To continue this analogy, we all participate in the performance of the Symphony Orchestra of Life, in which we are both performer and audience. We are born sensing a foretaste of our potential to create a wonderful melody, but the transformation, metanoia of our musical skills takes time and discipline. We start playing, but miss the beat, play out of tune, hit the wrong notes, overpower someone else’s part, or, most often, give up playing altogether, thinking we do not have any talent! When an orchestra of thirty musicians plays like this, it sounds just unpleasant. When several billions of us play this way, it sounds deafening and terrible. Well, welcome to our world! We spend most of our lives blaming the “musicians” around us or The Conductor (whoever that may be!). We try out different instruments, parts, and tunes in an effort to bring harmony to our lives and find that wonderful melody we were born to create. Unfortunately, the final curtain usually falls too soon. The sound of our music is silenced before we know it, leaving our ears reverberating with a meaningless cacophony instead of a triumphant and powerful last chord.

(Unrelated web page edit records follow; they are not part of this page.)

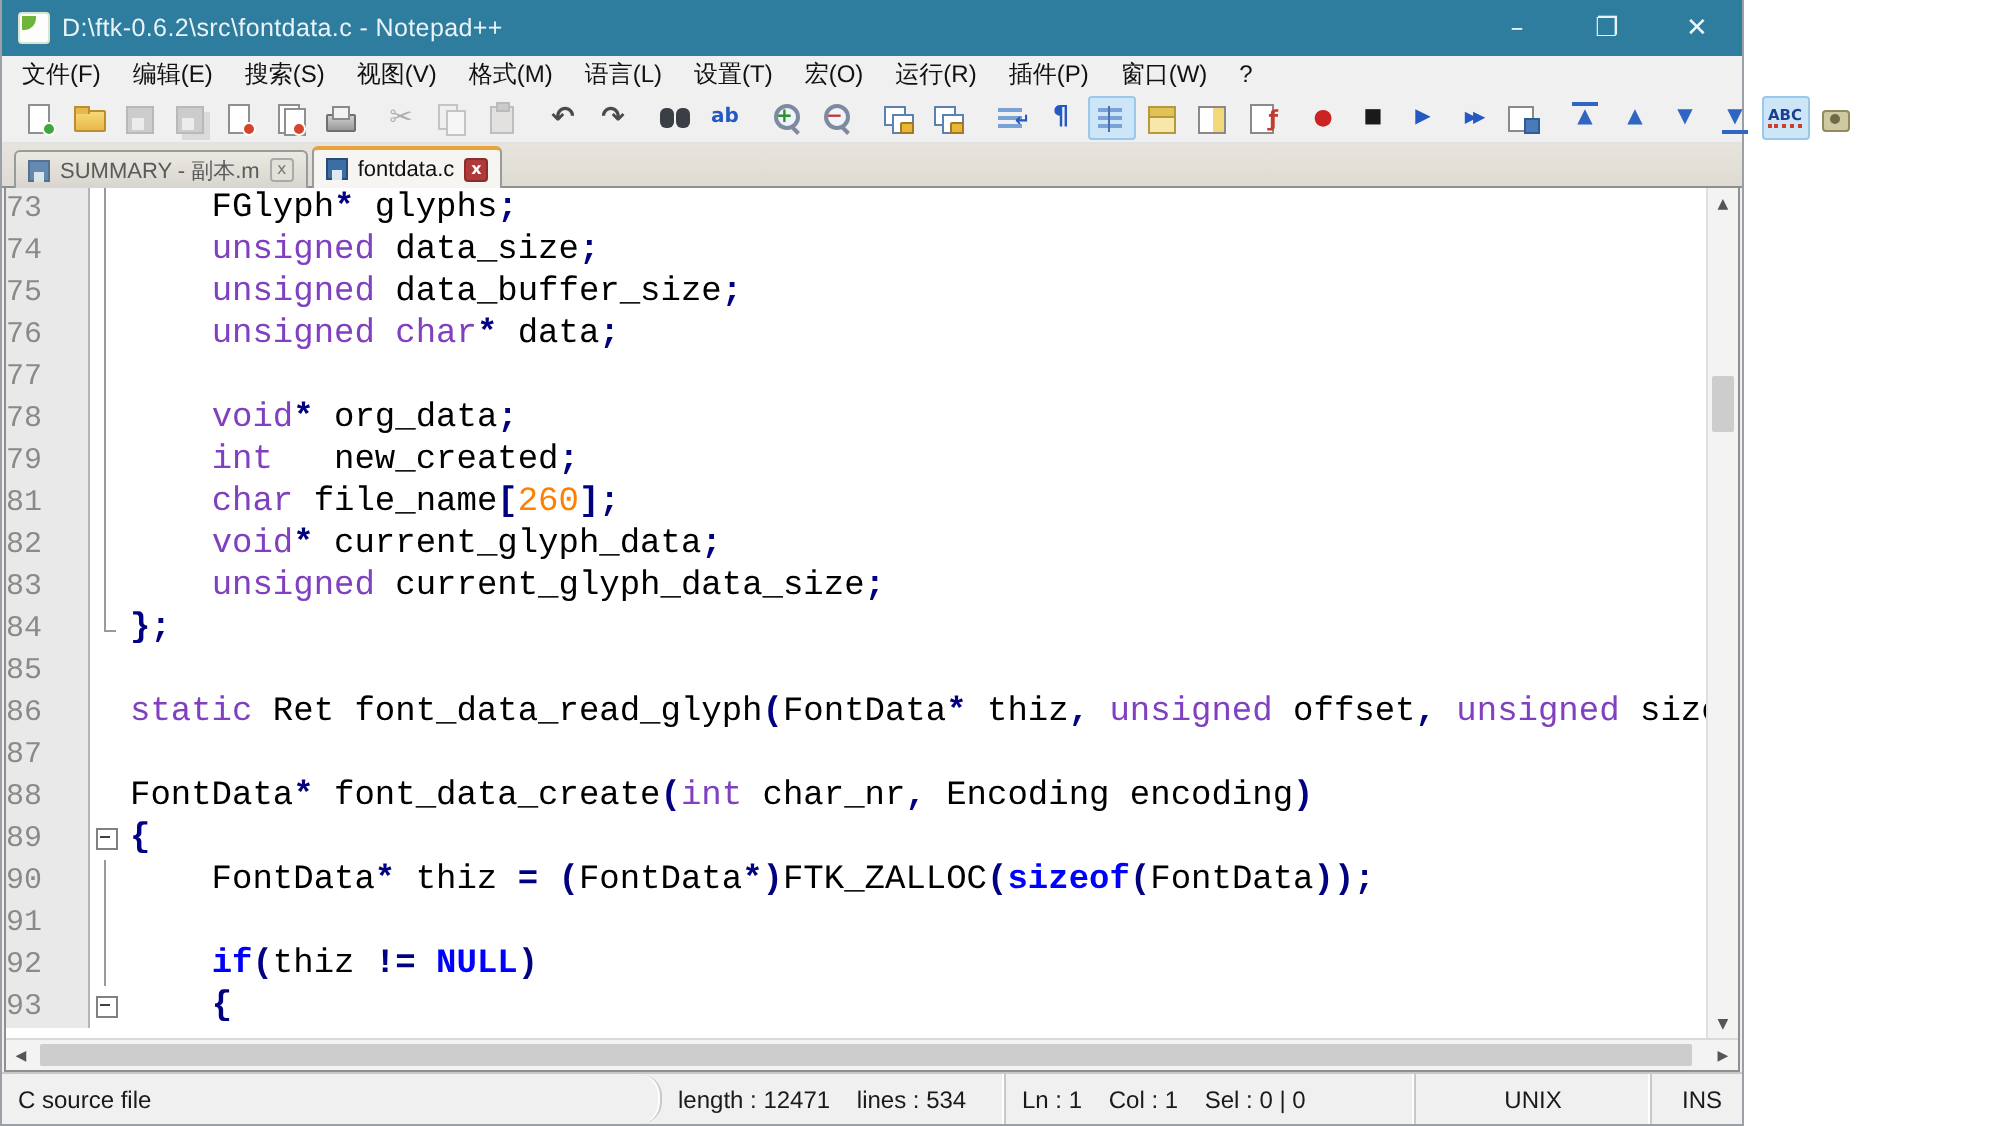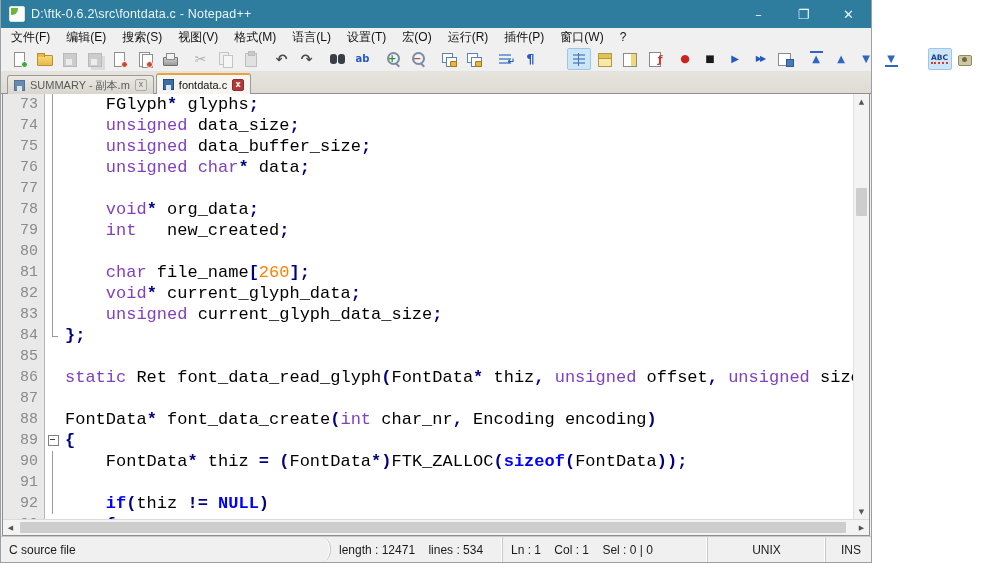"ABC" .tb-btn.active { margin-left: 24px -> none }
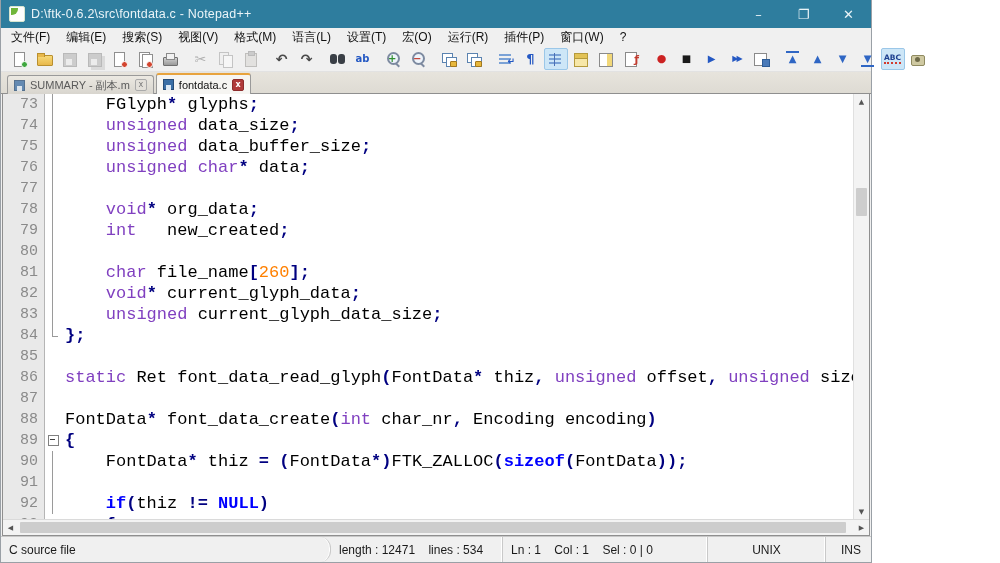"73" .ln { text-align: right -> none }
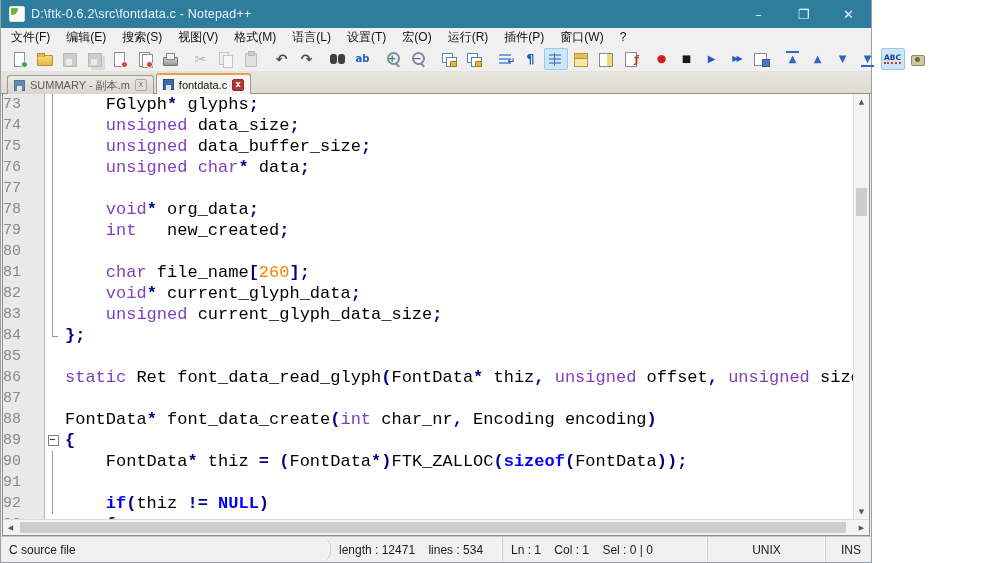"80" div.line { html: <div><span>80</span><span></span><span></span></div> -> none }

But, it doesn’t have to be this way. In our world where reality and music reflect one another like two mirrors, we were born to sing our lives like a song. The Conductor is much more talented at bringing disparate tunes together than we ever give Him credit for. The Symphony of Life is such that when we “turn the wheel, light the flame” and finally find the harmony within OUR assigned part, it turns what seems to be the dissonance around us into a harmony, and suddenly a glorious masterpiece emerges! This newly found harmony resounds even more powerfully because of the contrast with the cacophony it replaces. Our peaks and valleys, our ups and downs, even the preceding cacophony become part of the masterpiece, of the work of art that is incredibly satisfying to listen to, despite the difficulty of performing it.
So, it is my fervent hope that you will open your heart to symphonies of Beethoven and fugues of Bach, to the complexity of Charles Mingus’ jazz and the meditation of Pink Floyd’s rock; if our bodies are what we eat, then our hearts and souls become that to which we listen. And each turn of our existence leaves the only trace worth noticing: the Harmony of the Music of Life created by all of us.